Exercise objective → Your copy must hold all of the data below, unchanged and without images.

┌──

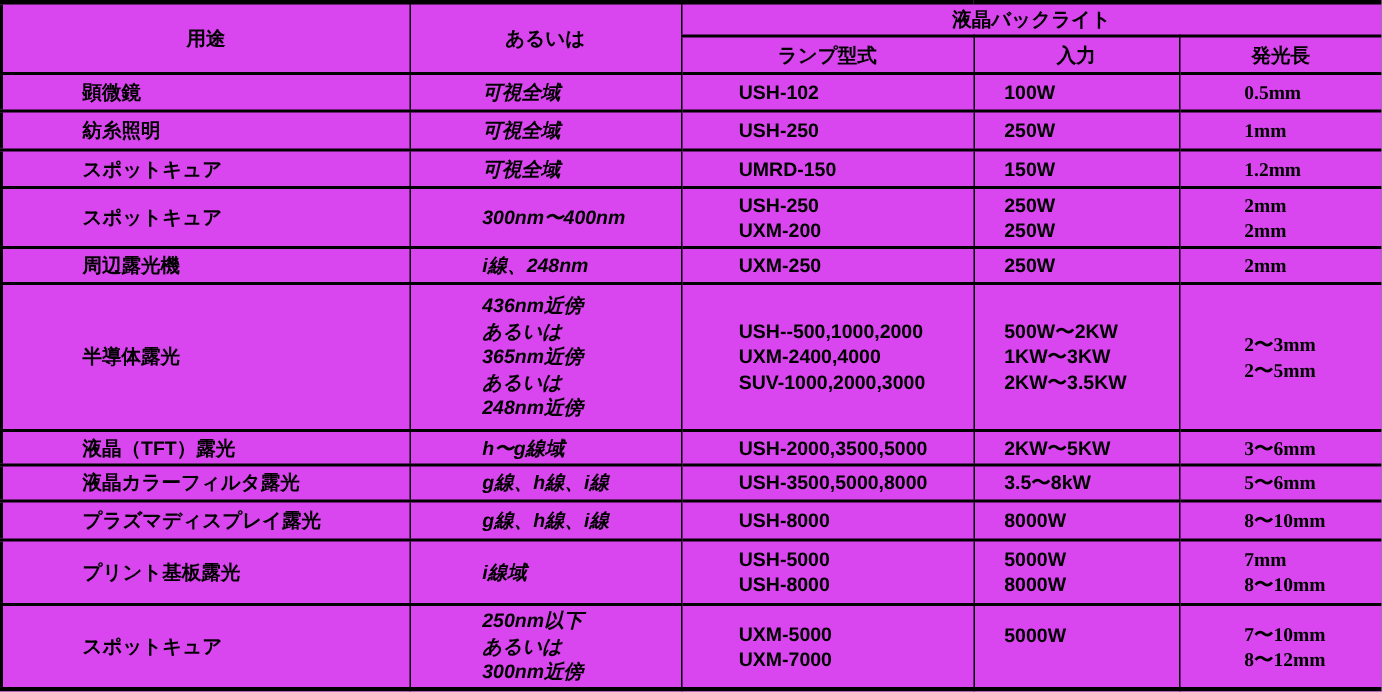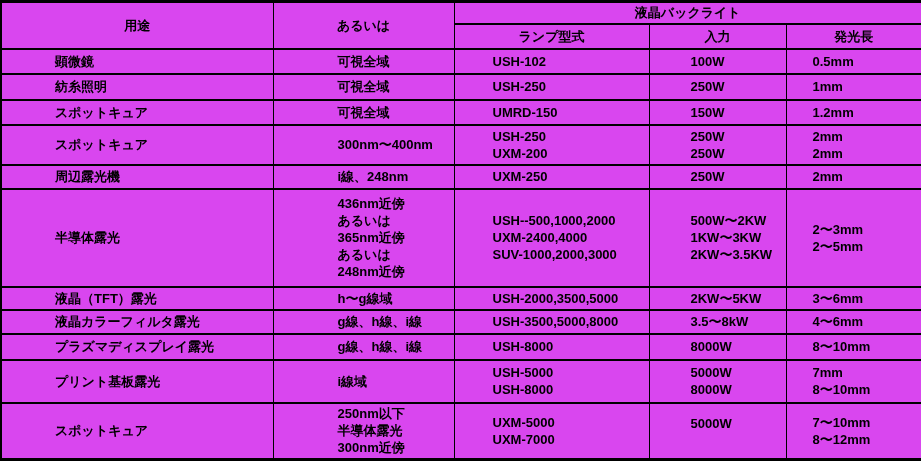"可視全域" td.c2 { font-style: none -> italic; padding-left: 64px -> 48px }
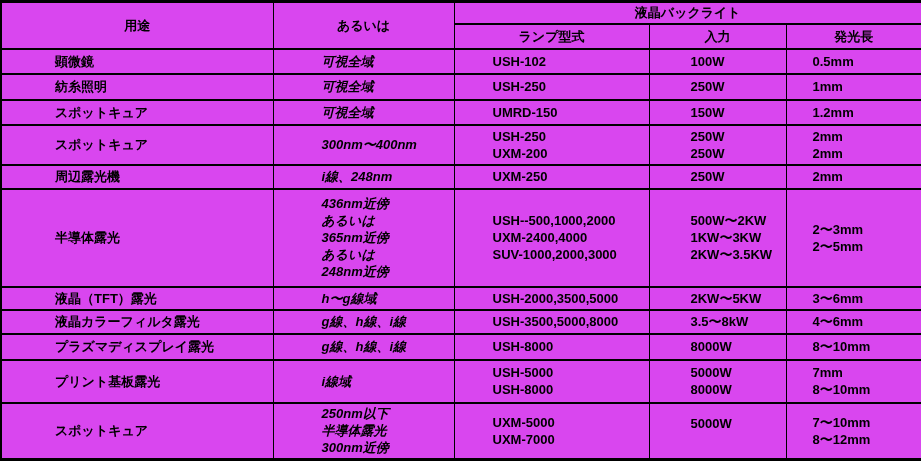"100W" td.c4 { padding-left: 41px -> 20px }
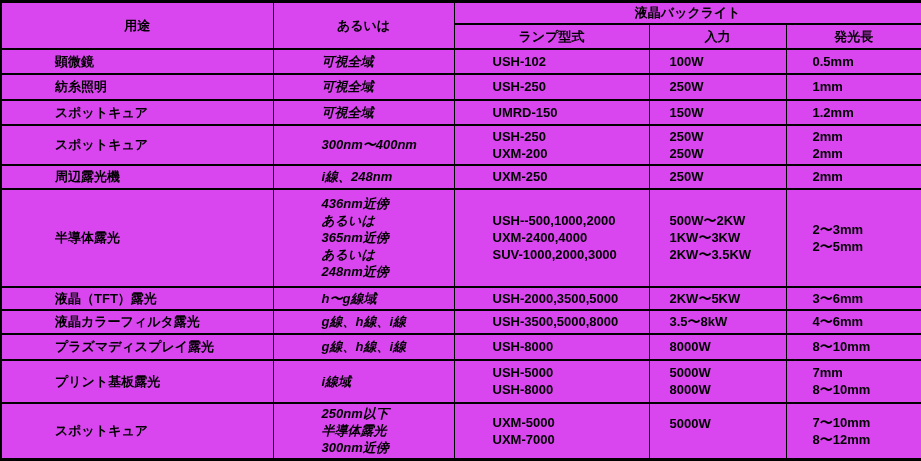"0.5mm" td.c5 { font-family: none -> Liberation Serif, serif; padding-left: 26px -> 43px }
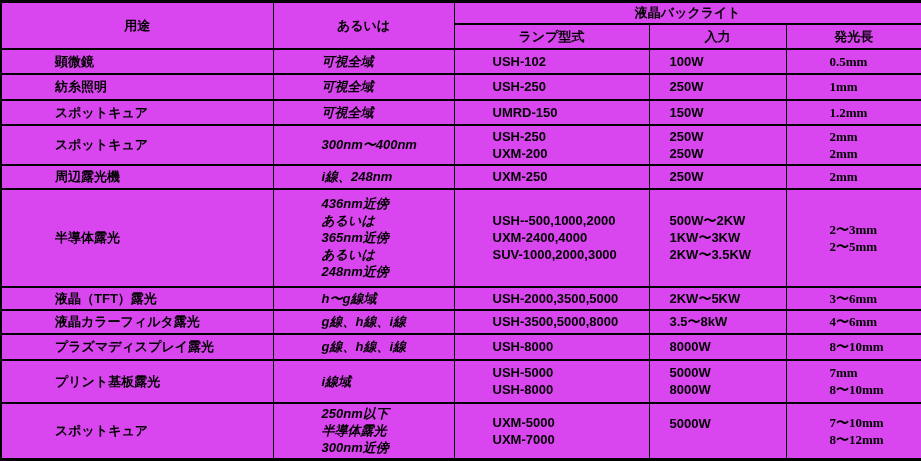"4〜6mm" td.c5 { text: 4 -> 5 }
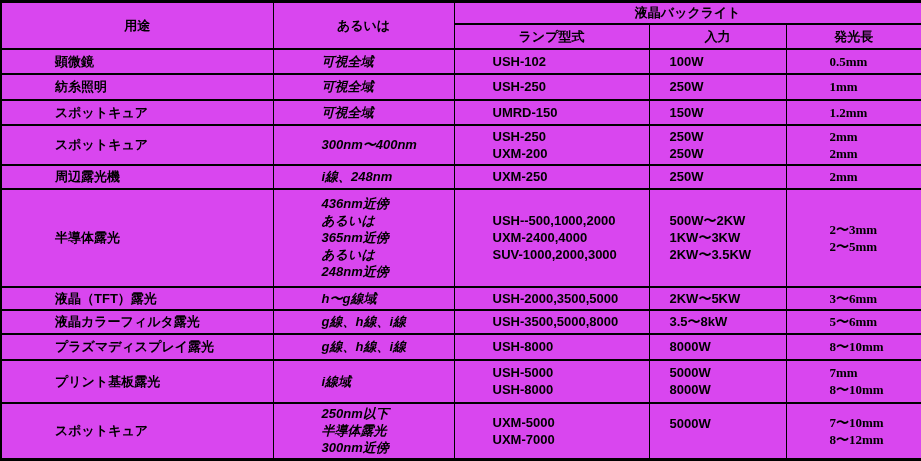"250nm以下" td.c2 { text: 半導体露光 -> あるいは }
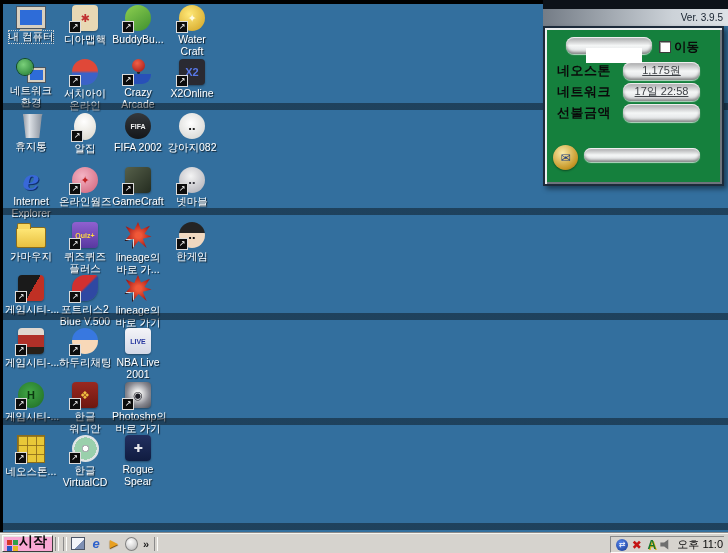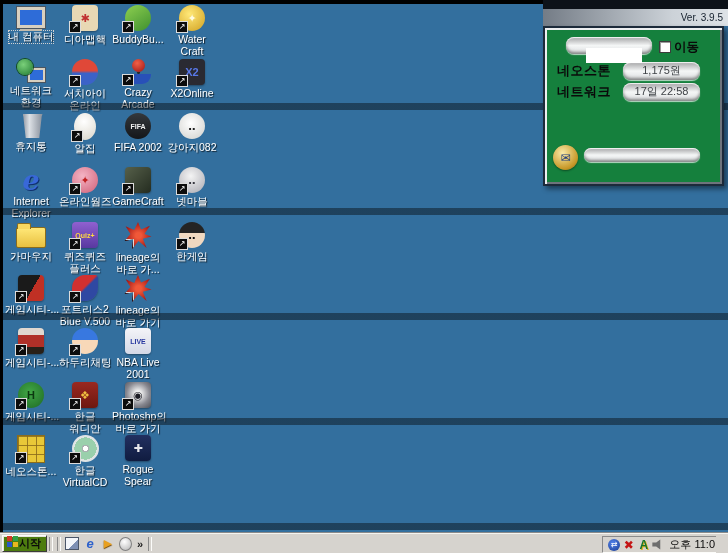"1,175원" .pfield { text-decoration: none -> underline }
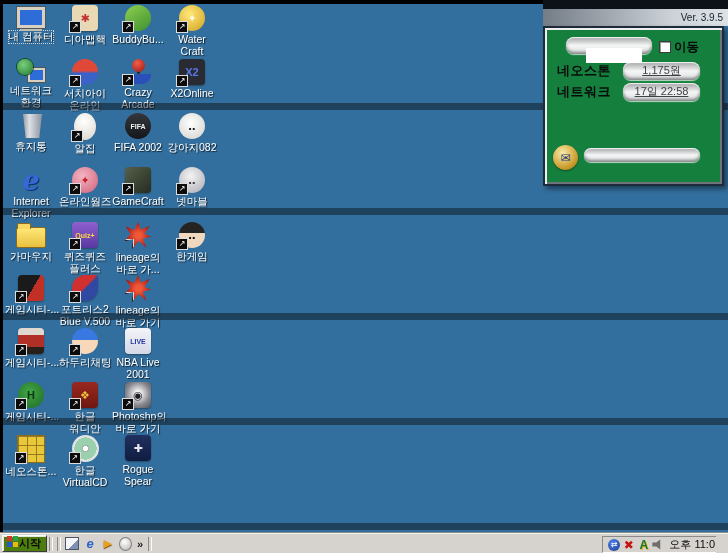"선불금액" div.prow { html: none -> <div> <span>선불금액</span> <span></span> </div> }
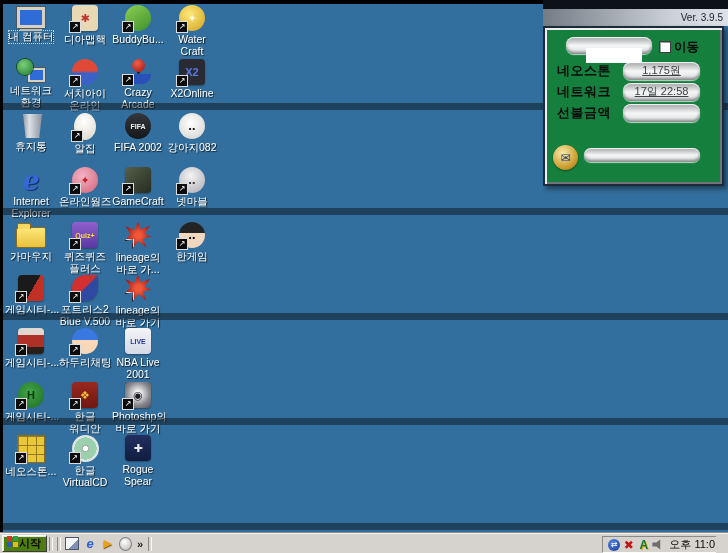"시작" .start-btn { align-items: flex-start -> flex-end; background: #4d7c0f -> #f9a8d4; font-size: 11px -> 14px }
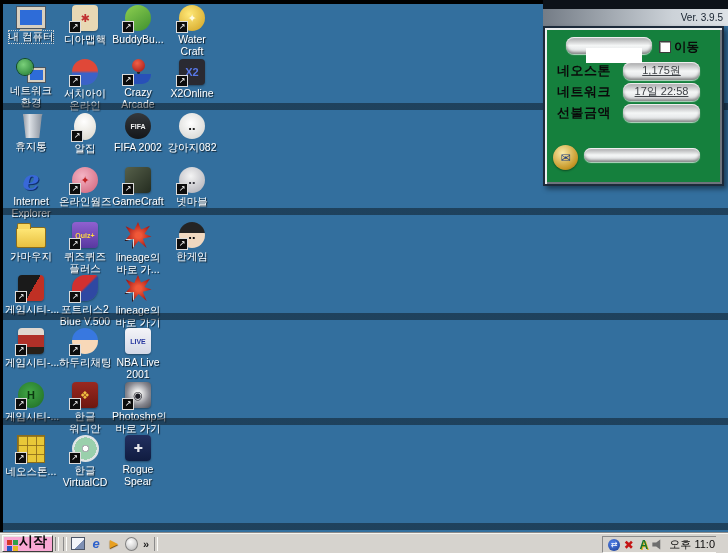"오후 11:0" .tray { right: 12px -> 4px }
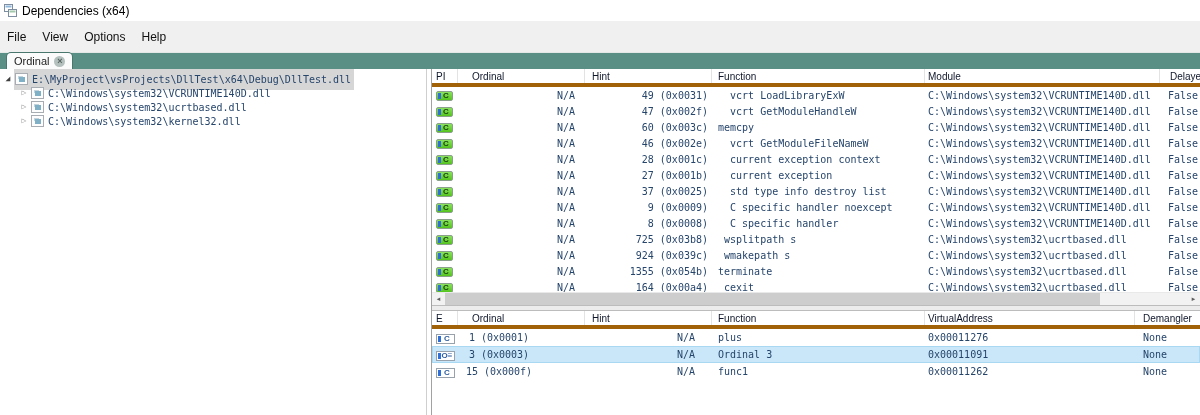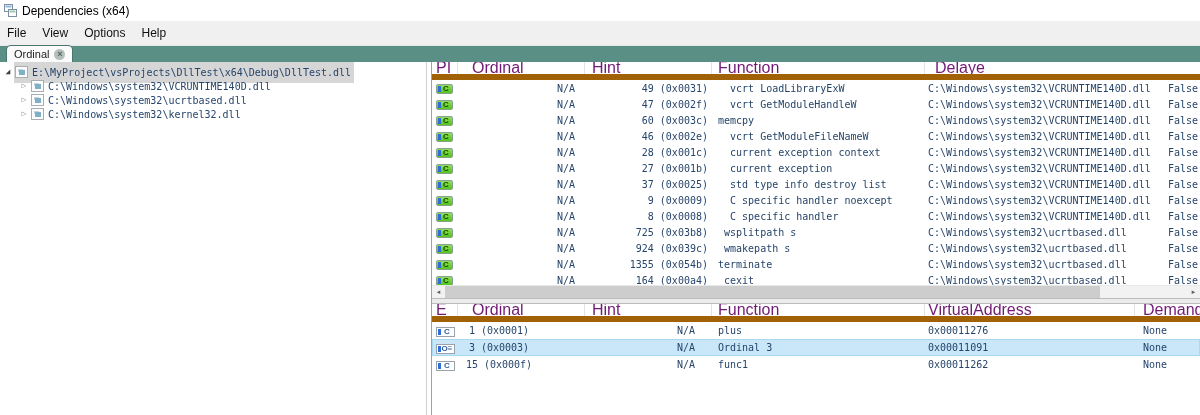"File" .menubar { height: 24px -> 31px }
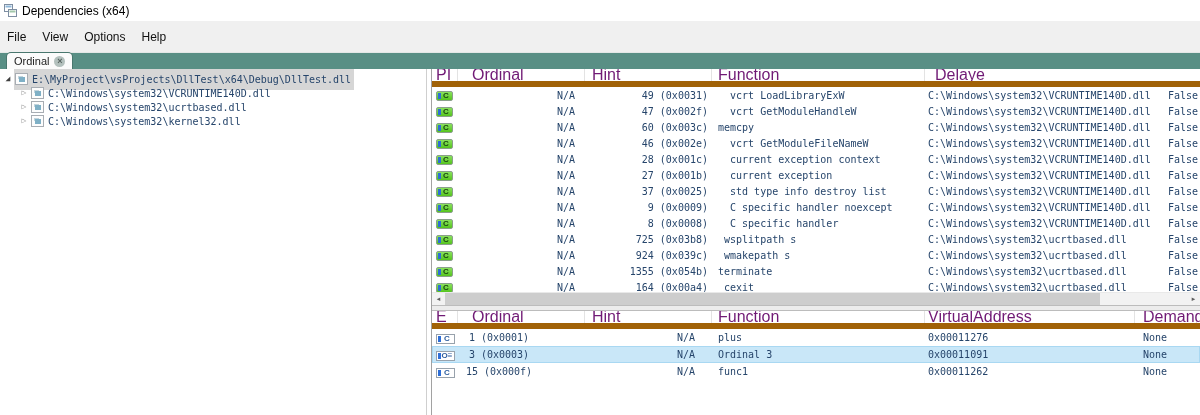"PI" .grid-header { border-bottom: 6px solid #a16207 -> 4px solid #a16207; color: #701a75 -> #0f172a; font-size: 16px -> 10px }
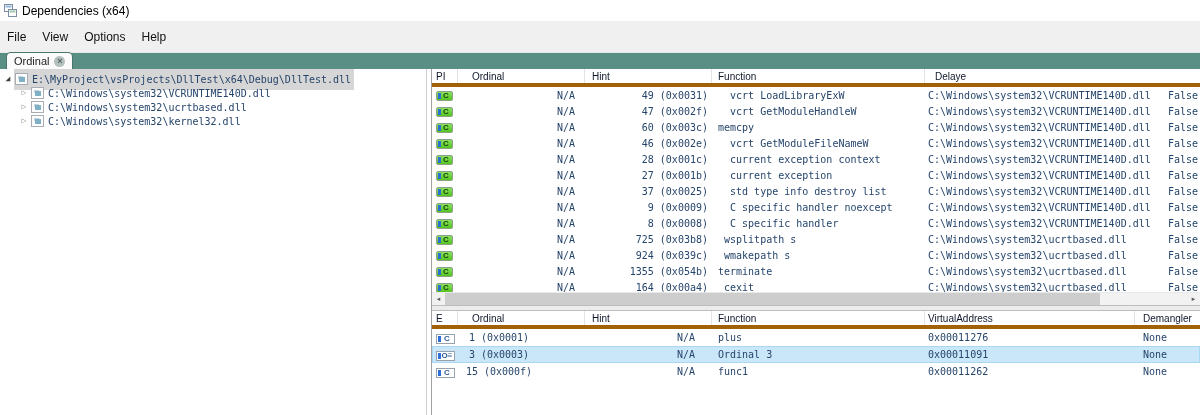"Module" span.hcell { html: none -> <span>Module</span> }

└──

Task output →
"可視全域" td.c2 { font-style: none -> italic; padding-left: 64px -> 48px }
"100W" td.c4 { padding-left: 41px -> 20px }
"0.5mm" td.c5 { font-family: none -> Liberation Serif, serif; padding-left: 26px -> 43px }
"4〜6mm" td.c5 { text: 4 -> 5 }
"250nm以下" td.c2 { text: 半導体露光 -> あるいは }
"1,175원" .pfield { text-decoration: none -> underline }
"선불금액" div.prow { html: none -> <div> <span>선불금액</span> <span></span> </div> }
"시작" .start-btn { align-items: flex-start -> flex-end; background: #4d7c0f -> #f9a8d4; font-size: 11px -> 14px }
"오후 11:0" .tray { right: 12px -> 4px }
"File" .menubar { height: 24px -> 31px }
"PI" .grid-header { border-bottom: 6px solid #a16207 -> 4px solid #a16207; color: #701a75 -> #0f172a; font-size: 16px -> 10px }
"Module" span.hcell { html: none -> <span>Module</span> }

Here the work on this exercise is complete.